··· INFORMATION ···

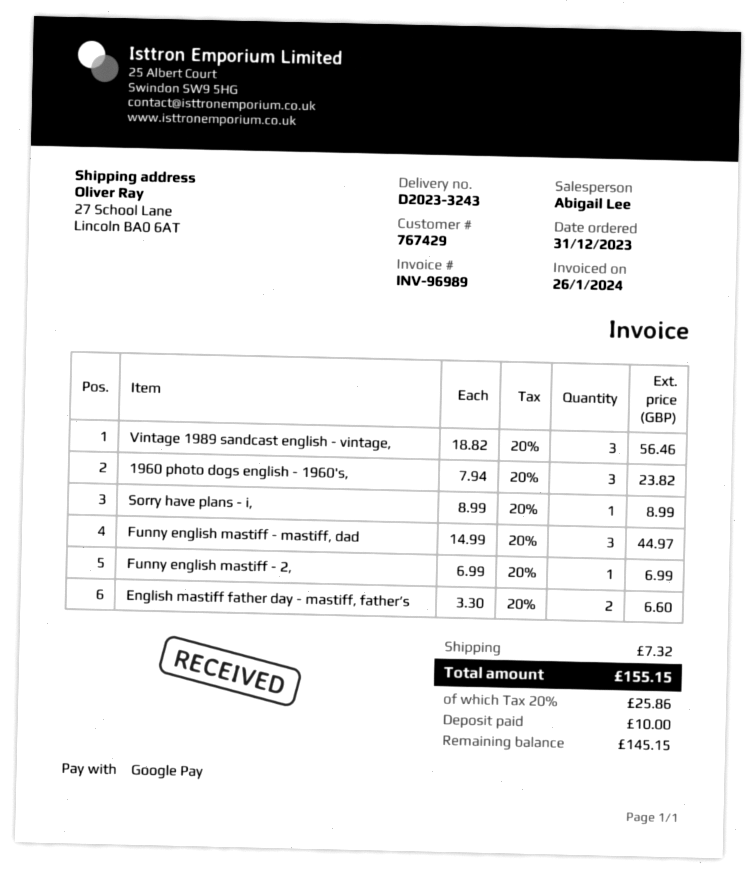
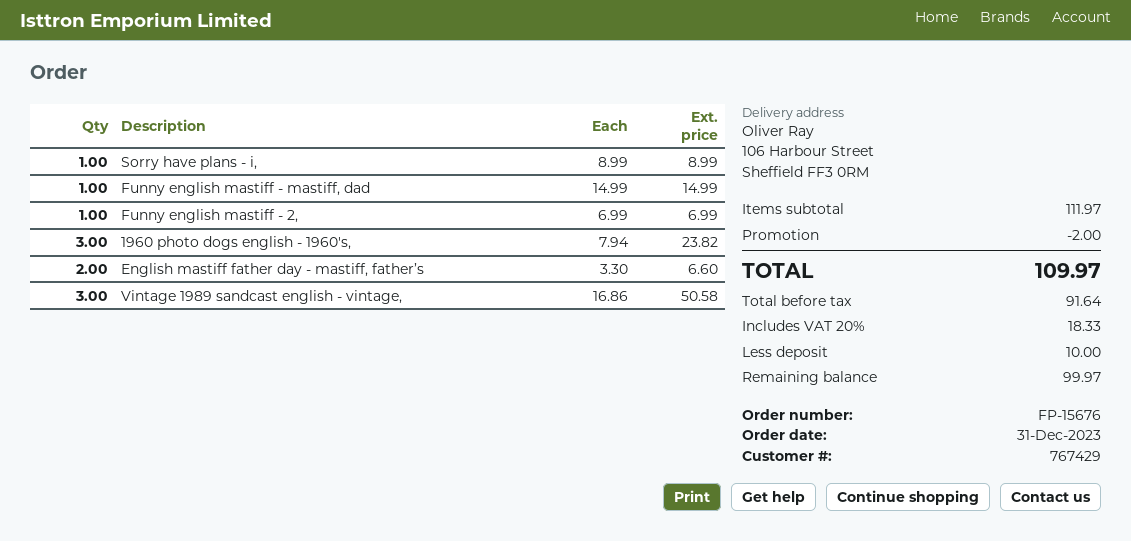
ship to: 27 School Lane, Lincoln BA0 6AT -> 106 Harbour Street, Sheffield FF3 0RM
Vintage 1989 sandcast english - vintage,: 3 x 18.82 = 56.46 -> 3 x 16.86 = 50.58
Funny english mastiff - mastiff, dad: 3 x 14.99 = 44.97 -> 1 x 14.99 = 14.99
discount: none -> 2.00
shipping: 7.32 -> none
tax: 20% = 25.86 -> 20% = 18.33
total: 155.15 -> 109.97
balance: 145.15 -> 99.97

···

WORK TO COMPLETE
An exact copy is needed of the closing lines of the entries above, counting from the one that contains "Funny english mastiff" and including it and the last.

OUTPUT FOR THIS EXERCISE
Funny english mastiff - mastiff, dad: 3 x 14.99 = 44.97 -> 1 x 14.99 = 14.99
discount: none -> 2.00
shipping: 7.32 -> none
tax: 20% = 25.86 -> 20% = 18.33
total: 155.15 -> 109.97
balance: 145.15 -> 99.97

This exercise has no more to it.